Questions for the Stockfish team

Discussion of chess software programming and technical issues.

Moderator: Ras

Daniel Shawul
Posts: 4186
Joined: Tue Mar 14, 2006 11:34 am
Location: Ethiopia

Re: Result 10000 - 0

Post by Daniel Shawul »

Gerd,
you are absolutely right. That is what I have been saying from the start.
I guess some people just don't listen. I think it is now time for me to leave this discussion as it fast going down the flame road..
cheers.
AlvaroBegue
Posts: 931
Joined: Tue Mar 09, 2010 3:46 pm
Location: New York
Full name: Álvaro Begué (RuyDos)

Re: Result 10000 - 0

Post by AlvaroBegue »

Gerd Isenberg wrote:
AlvaroBegue wrote: Another thing I wanted to comment (although it's in response to someone else in the thread) is that thinking of alpha-beta windows when trying to understand the Beal effect is probably not very helpful.

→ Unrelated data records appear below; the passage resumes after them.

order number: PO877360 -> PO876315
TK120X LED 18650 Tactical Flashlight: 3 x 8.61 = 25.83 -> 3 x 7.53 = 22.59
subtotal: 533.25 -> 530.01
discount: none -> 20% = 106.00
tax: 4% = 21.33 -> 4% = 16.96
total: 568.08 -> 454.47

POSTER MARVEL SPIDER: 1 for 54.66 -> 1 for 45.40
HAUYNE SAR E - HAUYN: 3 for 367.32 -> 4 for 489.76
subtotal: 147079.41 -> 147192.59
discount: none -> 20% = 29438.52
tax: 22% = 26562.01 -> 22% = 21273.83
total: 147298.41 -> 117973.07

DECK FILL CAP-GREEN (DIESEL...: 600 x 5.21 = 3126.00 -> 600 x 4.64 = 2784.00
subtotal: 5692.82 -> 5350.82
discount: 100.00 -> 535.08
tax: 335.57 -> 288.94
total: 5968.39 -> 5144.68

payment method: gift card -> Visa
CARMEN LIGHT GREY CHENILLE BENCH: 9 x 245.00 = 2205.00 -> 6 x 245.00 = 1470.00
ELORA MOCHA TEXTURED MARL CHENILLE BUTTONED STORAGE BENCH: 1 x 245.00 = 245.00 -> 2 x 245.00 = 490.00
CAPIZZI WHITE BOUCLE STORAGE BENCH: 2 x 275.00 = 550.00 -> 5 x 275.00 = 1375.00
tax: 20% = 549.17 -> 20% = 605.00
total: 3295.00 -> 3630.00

The result of the search is guaranteed to be the same as what you would get with minimax.
I guess it was me, with alpha-beta broken versus pure minimax, both with same random eval. This thread has become too huge ;-)
It was mostly in response to Chan Rasjid's attempt to analyze what makes the Beal effect happen.
I am not quite sure, but assuming random() in eval is independent from the position, i.e. not based on hashkey (otherwise you are right), but deterministic (after a same seed) pseudo random number generator with a huge cycle.
Yes, I am thinking of this differently. I imagine the scores at the leaves are probability distributions. Minimax will propagate these distributions back to the root. One tree search will result in a score at the root that is one sampling in the minimaxed distribution. In this I think of the pseudo-random number generator as a method to get samples, and I assume it's as good as true random numbers. If your pseudo-random number generator is good enough (and by default rand() in gcc is good enough), the analysis is valid.
Since the number of leaves in alpha-beta is much lower than in minimax, their sequential eval calls on a uniform depth tree will provide only a small subset of the pure minimax leaf numbers. Same leaf-positions except the most left will have different scores, and hence will likely produce another backup score at the root. Not?
Yes, you will backup a different score, but its picked from the same random distribution, so it will behave comparably.
Chan Rasjid
Posts: 588
Joined: Thu Mar 09, 2006 4:47 pm
Location: Singapore

Re: Result 10000 - 0

Post by Chan Rasjid »

Daniel Shawul wrote:Maybe a little bit of Minimax will do you good. It is appropriate only for zero sum games where the scores are negated from ply to ply. Also chess is a perfect information game so the evaluation should be done for both at every ply. If you evaluate white's mobility at ply 4, black's at ply 5 etc etc alpha-beta is not going to work.
Since are completely ignoring the other's sides eval, there is no way eval could agree at ply n and n+1. Either you have to do an even or odd ply search so that the tips fail always at white to move or black to move. Can't mix.
I suggest you dig in a bit here
http://en.wikipedia.org/wiki/Minimax
http://en.wikipedia.org/wiki/Perfect_information

Alpha-beta has an inherent odd-even effect. And this evaluation of one side only at a ply thing could add more of this IMHO.
http://chessprogramming.wikispaces.com/Odd-Even+Effect

You don't believe me, that is fine. Look at the way it plays in the games I provided. I really don't want to waste time here.
Of course I believe if you are right and I can understand you are right!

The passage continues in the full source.